Die Straßen des Jammers

12Oktober
2021

In unserer Kurstadt gibt es einen harten Kontrast: Auf Augenhöhe können wir wundervolle Fassaden bewundern, edle Boutiquen, hübsche Cafés. Schauen wir jedoch zu unseren Füßen, bietet sich oft ein hässliches Bild. An vielen Orten sind Asphalt, Bodenplatten oder Pflastersteine durchzogen von notdürftig geflickten Löchern.

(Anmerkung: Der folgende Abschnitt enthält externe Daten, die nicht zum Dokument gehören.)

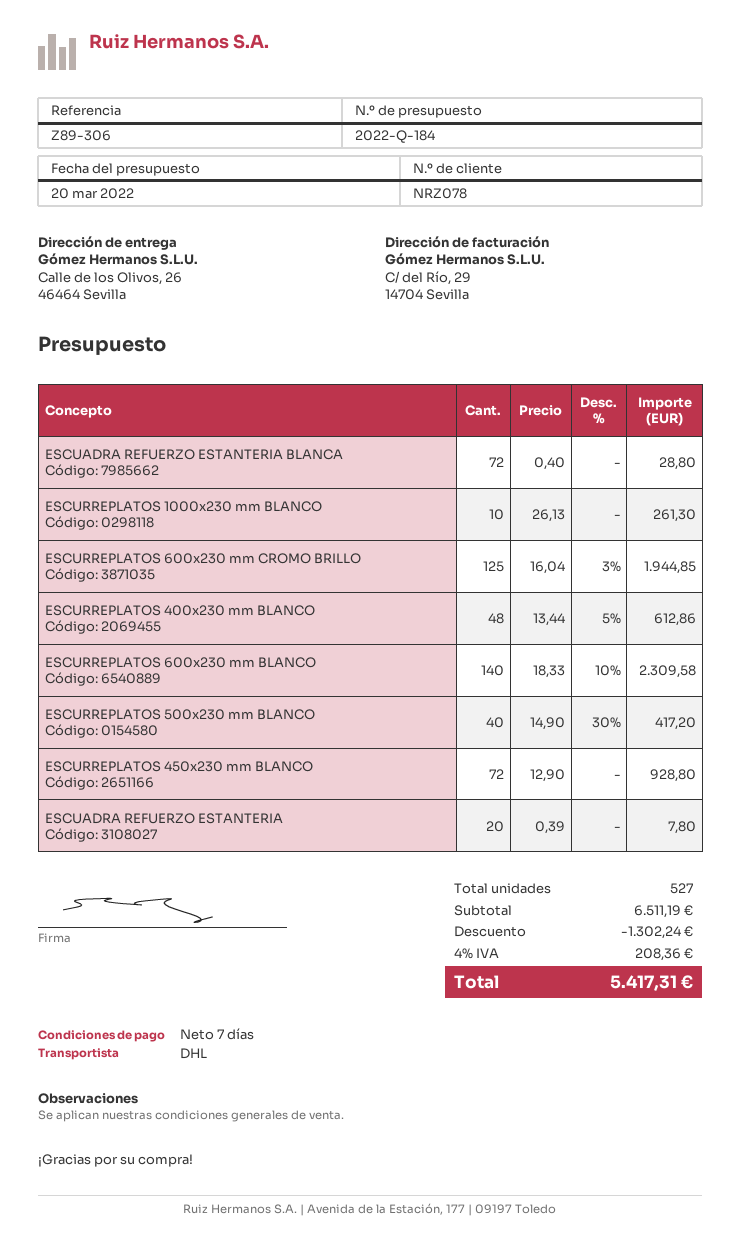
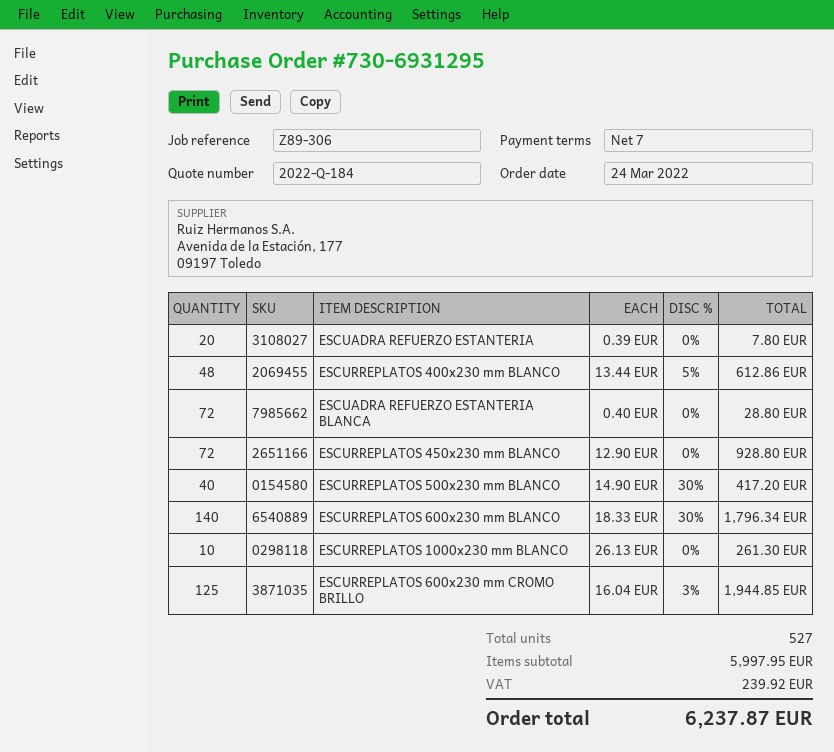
ESCURREPLATOS 600x230 mm BLANCO: 140 x 18.33 - 10% = 2309.58 -> 140 x 18.33 - 30% = 1796.34
subtotal: 6511.19 -> 5997.95
discount: 1302.24 -> none
tax: 208.36 -> 239.92
total: 5417.31 -> 6237.87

Eine Visitenkarte für unser Städtchen ist das freilich nicht: Die Straßen der Baden-Badener Innenstadt lassen zu wünschen übrig. Ladenbesitzer in der Sophienstraße haben schon vergangenes Jahr ihr Leid geklagt, dass diese Einkaufsmeile mit ihren Löchern und geflickten Abschnitten nicht gerade repräsentativ für das „good-good-live“ sei – da kann man nur auf die baldige Weihnachtsbeleuchtung hoffen, die den Blick gen Himmel lenkt. Wer gar den kleinen Parkplatz an der Luisenstraße nutzt, sollte am besten mit Gummistiefeln aus dem Wagen steigen: Denn dort steht gern mal das Wasser in Pfützen. Er ist noch nicht einmal geteert. Das feine Schuhwerk – lässt man besser im Schrank. Baden-Baden – einst so elegant.

Lieblos geflickte Straßen

Die Innenstadt ist übersät von Flickwerk. Auf allen vom Leopoldplatz abgehenden Straßen finden sich solche schwarzen Teerpflaster, gleich, welchen Weg man einschlägt. Sei es Richtung Fieserbrücke, Luisenstraße, Augustaplatz oder eben die Sophienstraße hoch. An einem Ort, der von seiner Schönheit und dem damit verbundenen Tourismus lebt, ist so wenig „Bodenpflege“ schon ein Trauerspiel. Gerade der neue Welterbe-Status sollte die Stadtvorderen eigentlich anregen, Bodenbeläge rasch zu erneuern und nicht nur als notwendiges Übel, sondern auch Möglichkeit der Gestaltung wahrzunehmen. Hier sei an das Shared-Space-Konzept erinnert – Straße als Begegnungsraum – das Nachbargemeinden wie Bühl bereits erfolgreich umsetzt. Und, ja: Gäste sollten wenn möglich auch in feinen Schuhen durch die Stadt gehen können – und nicht mit ihren Absätzen an den Asphaltklecksen oder in Schlaglöchern hängen bleiben.

Ein optischer Graus

Die Art und Weise, wie derlei Schäden ausgebessert werden, stört das Auge: Anstatt Pflastersteine ganz auszutauschen oder neue Teile im Bodenbelag sauber einzufügen, wird oft nur mit Asphalt aufgefüllt. Das Ergebnis: ein optischer Graus.

Warum passiert nichts?

Es ist nicht so, als wüsste die Stadt nichts von der Schieflage in Sachen Straßen. Es gibt auch einen Geldtopf für Reparaturen. Doch nicht alle sehnen sich danach, dass wieder gebaggert und geteert wird: Ladeninhaber und Gaststättenbetreiber fürchten, nach Corona-bedingten Schließungen schon wieder Kundschaft zu verlieren, wenn vor ihrer Tür die Straße aufgerissen wird.

Beginn der Arbeiten ab 2022

Die Hoffnung ruht auf dem kommenden Frühjahr: Ab Januar 2022 sollen voraussichtlich die ersten Arbeiten an den maroden Stellen beginnen, und zwar im Bereich Fieserbrücke und Kolonnaden. Danach will man den Bereich bis hinauf zum Leopoldplatz in Angriff nehmen. Für das Jahr 2023 ist die Ausbesserung von Sophienstraße, Lange Straße und Gernsbacher Straße vorgesehen. Bis dahin bleiben die Absatzschuhe besser im Schrank.